Des augustes Bourbons elle receut le jour,
Et plus haut que leur Throsne esleva son estime.
Sa vertu fit trembler la licence et le crime,
Sa sagesse estonna les sages de la Cour,
Sa bonté fut des bons le refuge et l'amour,
Et son coeur du vray Dieu le temple et la victime.

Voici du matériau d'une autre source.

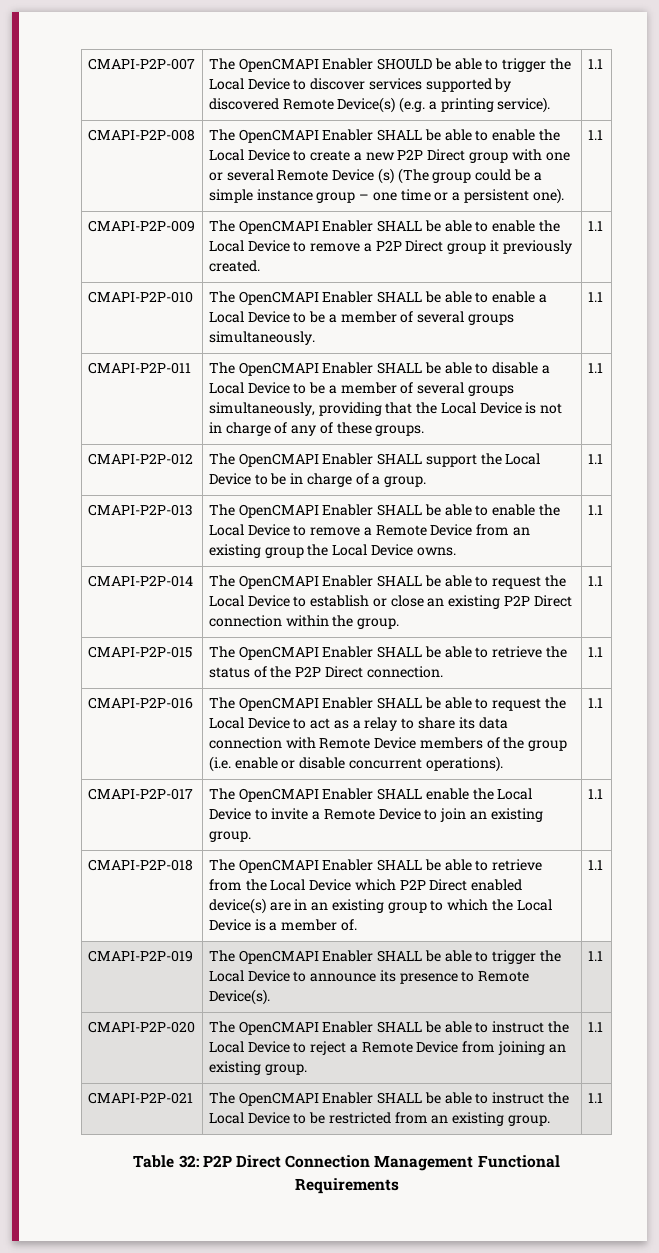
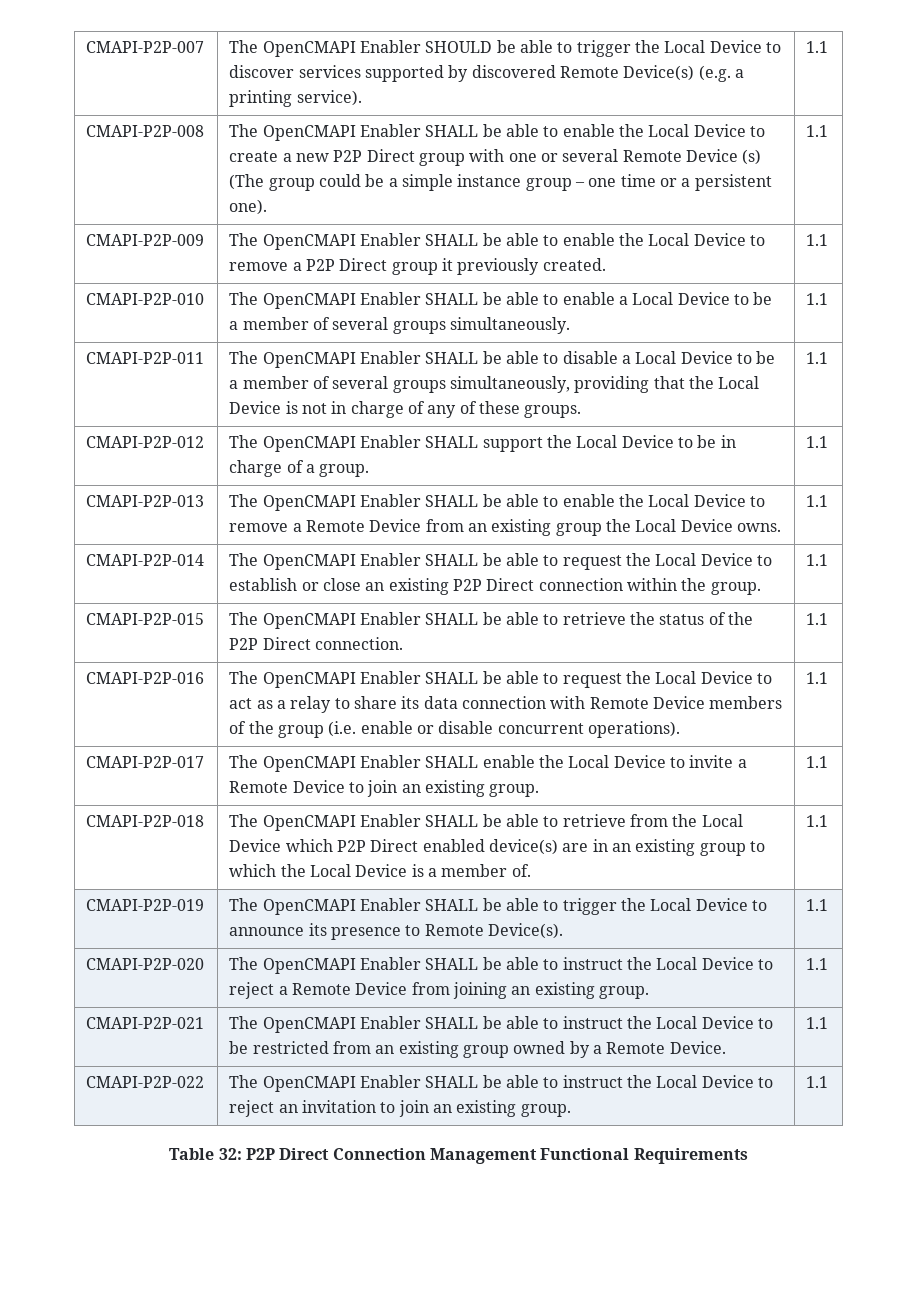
- CMAPI-P2P-021 | The OpenCMAPI Enabler SHALL be able to instruct the Local Device to be restricted from an existing group. | 1.1
+ CMAPI-P2P-021 | The OpenCMAPI Enabler SHALL be able to instruct the Local Device to be restricted from an existing group owned by a Remote Device. | 1.1
+ CMAPI-P2P-022 | The OpenCMAPI Enabler SHALL be able to instruct the Local Device to reject an invitation to join an existing group. | 1.1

Elle vesquit en terre ainsi qu'on vit aux Cieux,
Et par l'esclat divin de ses actes pieux,
De l'impieté mesme arracha des louanges.
[181] Mais le Ciel enviant ce bon-heur aux humains,
Precipita sa mort, et sur l'aisle des Anges,
L'enleva pour revivre en la gloire des Saints.
Ladite Princesse deceda le 9. Septembre mil six cens trente sept, aagée de trente quatre ans.

Monseigneur le Duc de Longueville, Prince tres-genereux (qui travaille maintenant à Munster pour la Paix generale de la Chrestienté) se voyant veuf de cette tres-illustre Princesse et tres-chaste Heroïne Louyse de Bourbon, n'a point voulu épouser qu'une Princesse tres-vertueuse et tres-sage de la mesme Maison, sçavoir Madame Anne-Geneviéve de Bourbon, fille unique de Monseigneur le Prince et de Madame la Princesse sa femme, et soeur de Messeigneurs le Duc d'Anguien, et le Prince de Conty: Mais parce que la modestie doit estre autant reservée en la louange des vivans, que la liberté doit estre liberale en celle des defunts, je ne veux pas icy faire son Eloge. Je suis obligé de lever les mains vers le Ciel, afin qu'il plaise à Dieu de donner à cette Princesse, petite fille de saint Louys, des Princes heritiers de la pieté de leurs ancestres les Heros des Maisons de Bourbon et d'Orleans-Longueville; entre autres de Jean Comte de Dunois, qui a chassé de la France les anciens ennemis de cet Estat avec tant d'honneur et de gloire.

(1) Bourbon-Soissons, d'azur, à 3. fleurs de lys d'or, 2. 1. au baston de gueules, pery en bande; l'escu brisé d'une bordure de gueules.
Orleans-Longueville, d'azur à trois fleurs de lys d'or, 2. en chef, et 1. en pointe, au lambel d'argent, à 3. pendans posé en chef, à un baston aussi d'argent, mis en bande.
(2) Mangot, d'azur, à 3. espreviers d'or, enchaperonnez de mesme, 2. 1.
(3) Potier, d'azur, à deux mains dextres d'or, au franc quartier eschiqué d'argent et d'azur, à la bordure de gueules, écartelé d'azur, à la cotice de pourpre, (quelques modernes la font d'argent, croyans par ignorance que le pourpre ne se met pas sur les couleurs) accompagnée de deux Amphisteres ou Serpens aislez d'or, qui est de Baillet, Tresmes ou Seaux.
(4) La Morliere, d'azur, au lierre d'or, à la bordure de sinople, chargée de 8. estoilles d'argent.
(5) Au Chapitre 27. du premier Livre.